Proof-of-concept result (c91, write-edition, S156)
Inline grading on c91 produced 3/3 fails matching Mara's findings:
- A1 — Temescal dropped (matches Mara completeness fail)
- A2 — Front page = NBA Expansion, not Temescal health (structural catch not in Mara's JSON)
- A3 — Sports-heavy on civic-heavy cycle (matches Mara coverage-breadth fail)
This confirms the checker would have flagged the same drift Mara caught post-publish — but at Step 4.5 Editorial Review, before publish, avoiding the A- errata rounds.
What this skill is NOT
- Not a reviewer lane. Rhea/cycle-review/Mara grade editions post-compile for quality. This grades the skill's run — did the production tool do its job.
- Not a replacement for
/capability-review. Capability review checks the compiled edition against 9 fixed assertions. This checks one skill's run against its own assertion file.
- Not an auto-fixer. Output is advisory — Mags reads and decides.
Extension plan
- Once live for
/write-edition: wire into /post-publish Step 10 changelog. (Done — S156.)
- Add
/sift assertions next (easiest — same file, different lens). (Done — sift reads same story_evaluation.md with priority-signals + three-layer test lens.)
- Create
docs/media/city_hall_evaluation.md before adding /city-hall target. (Done — S216 governance.2.)
- Create
docs/media/dispatch_evaluation.md before adding /dispatch target. (Done — S216 governance.2.)
- Create
docs/media/interview_evaluation.md before adding /interview target. (Done — S216 governance.2.)
Changelog
- 2026-04-17 — v1.0 initial (S156).
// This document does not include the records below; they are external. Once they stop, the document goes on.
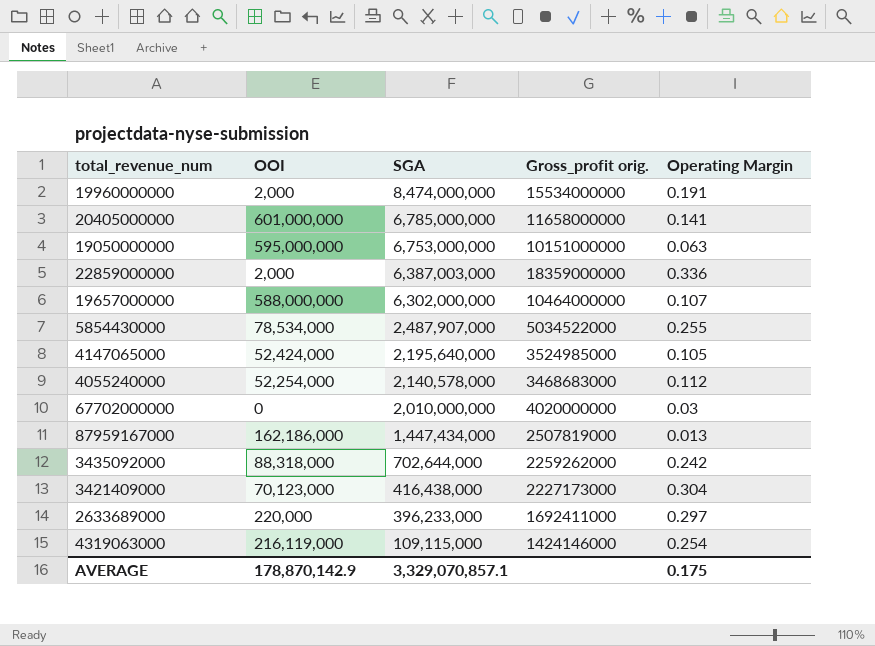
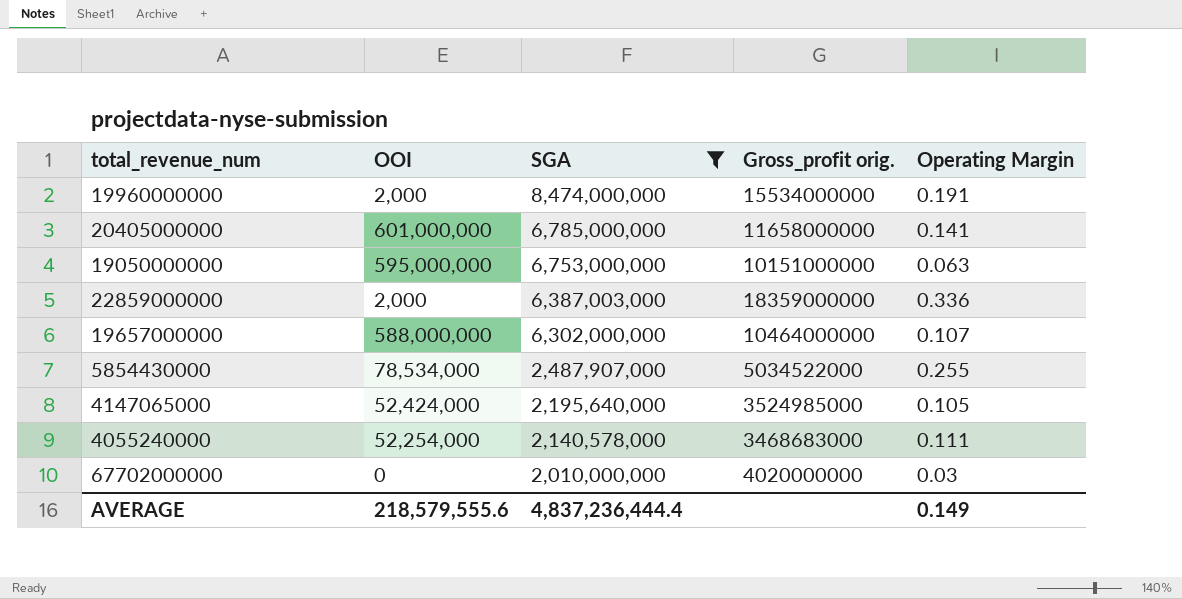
filter: none -> SGA >= 2,010,000,000
4055240000 | Operating Margin: 0.112 -> 0.111
AVERAGE | OOI: 178,870,142.9 -> 218,579,555.6
AVERAGE | SGA: 3,329,070,857.1 -> 4,837,236,444.4
AVERAGE | Operating Margin: 0.175 -> 0.149

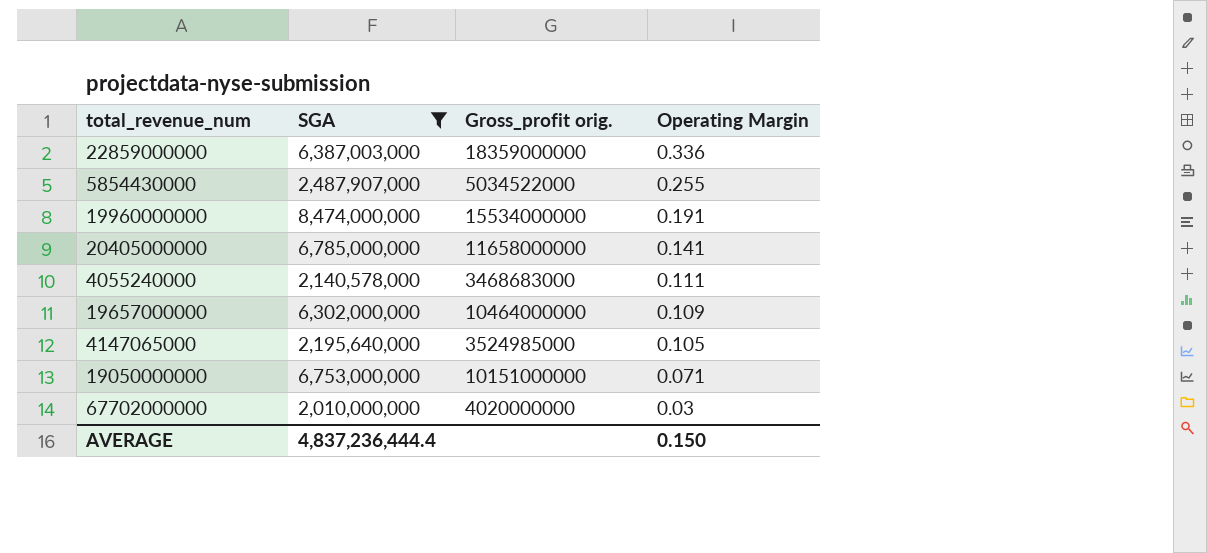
row order: SGA descending -> Operating Margin descending
column OOI | position: 2 -> none
19657000000 | Operating Margin: 0.107 -> 0.109
19050000000 | Operating Margin: 0.063 -> 0.071
AVERAGE | Operating Margin: 0.149 -> 0.150

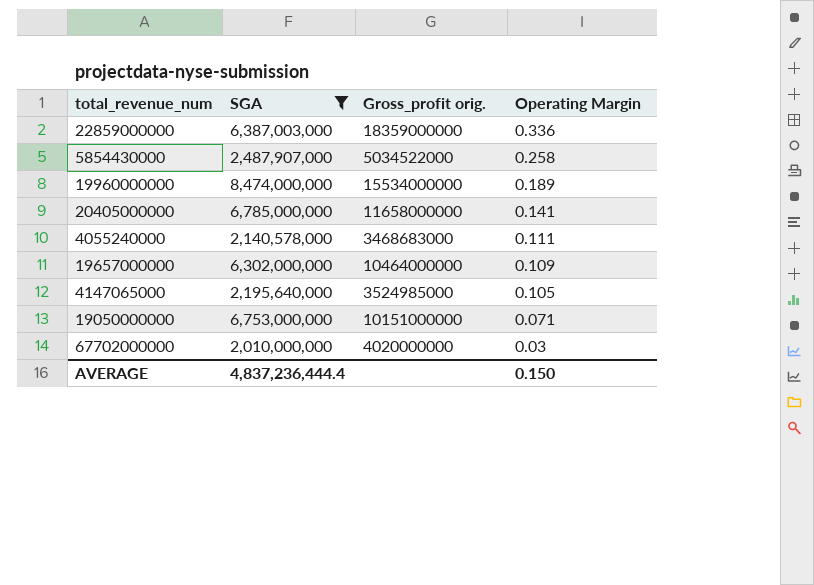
5854430000 | Operating Margin: 0.255 -> 0.258
19960000000 | Operating Margin: 0.191 -> 0.189

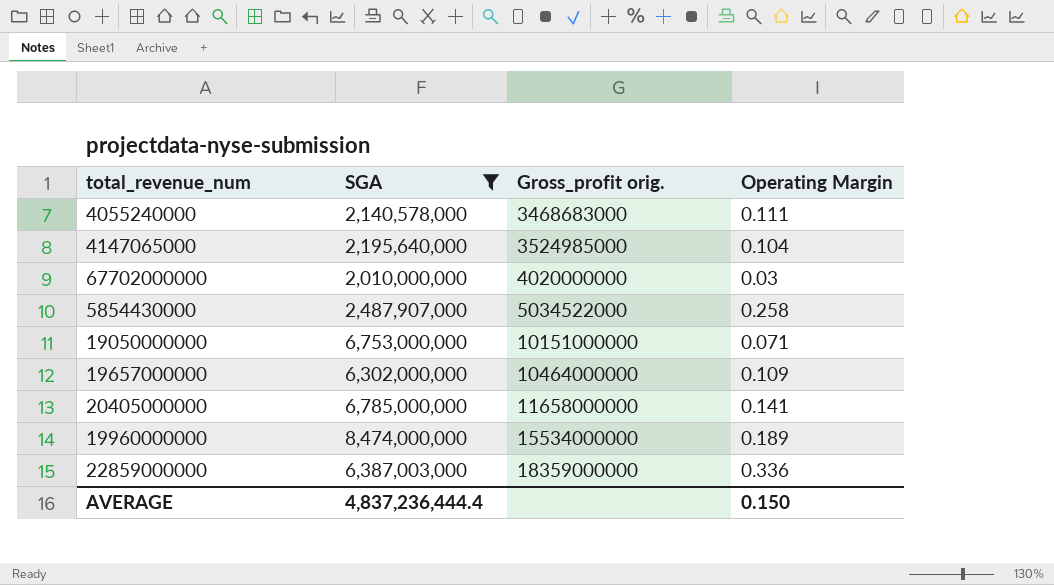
row order: Operating Margin descending -> Gross_profit orig. ascending
4147065000 | Operating Margin: 0.105 -> 0.104

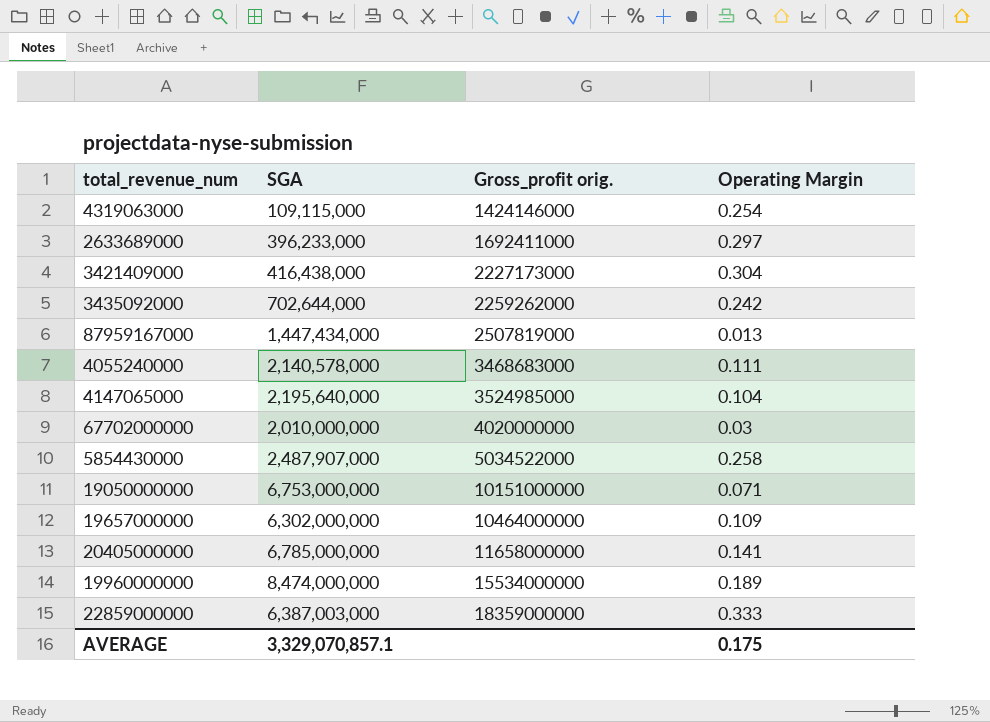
filter: SGA >= 2,010,000,000 -> none
22859000000 | Operating Margin: 0.336 -> 0.333
AVERAGE | SGA: 4,837,236,444.4 -> 3,329,070,857.1
AVERAGE | Operating Margin: 0.150 -> 0.175

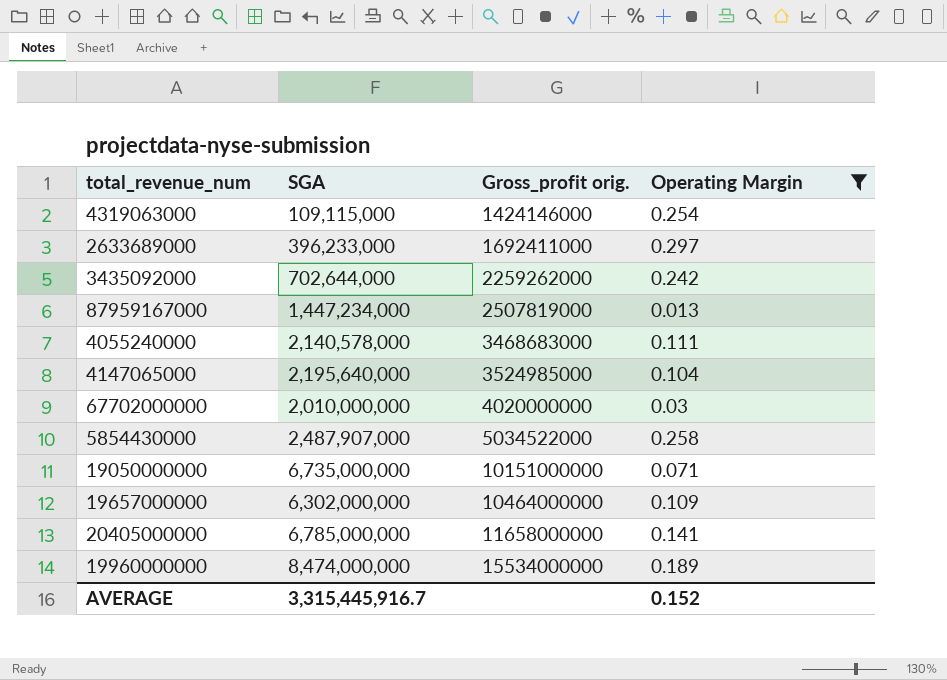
filter: none -> Operating Margin <= 0.297
87959167000 | SGA: 1,447,434,000 -> 1,447,234,000
19050000000 | SGA: 6,753,000,000 -> 6,735,000,000
AVERAGE | SGA: 3,329,070,857.1 -> 3,315,445,916.7
AVERAGE | Operating Margin: 0.175 -> 0.152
Live for
/write-edition; sift reads same story_evaluation.md with different lens.
- 2026-05-12 — v1.1 (S216, research-build closing governance.2). Skill→assertion map extended: city-hall + dispatch + interview added with their own assertion files at
docs/media/{city_hall,dispatch,interview}_evaluation.md. Map's two TBD entries (city-hall → docs/civic/decision_evaluation.md, dispatch → docs/media/scene_evaluation.md) corrected to actual shipped paths under docs/media/. Interview added as 5th target. Description field updated to list all 5 supported targets.
- 2026-05-23 — v1.2 (S227, research-build closing governance.15 / G-P40). Removed
disable-model-invocation: true frontmatter flag. Rationale: the flag was defensive from v1.0 when this was a manual grading tool and /post-publish wasn't wired; governance.2 (S216) extended to 5 targets + /post-publish Step 10 (S156) was wired to invoke it across all 5. Autonomous /post-publish flow now fires /skill-check 5× at Step 10 as designed. Alternative considered + rejected: split Step 10a (operator-fires) / 10b (autonomous criteria update) — divergent parallel logic for same intent. No other behavioral changes; Step 6 changelog-append remains the only source-controlled write side-effect.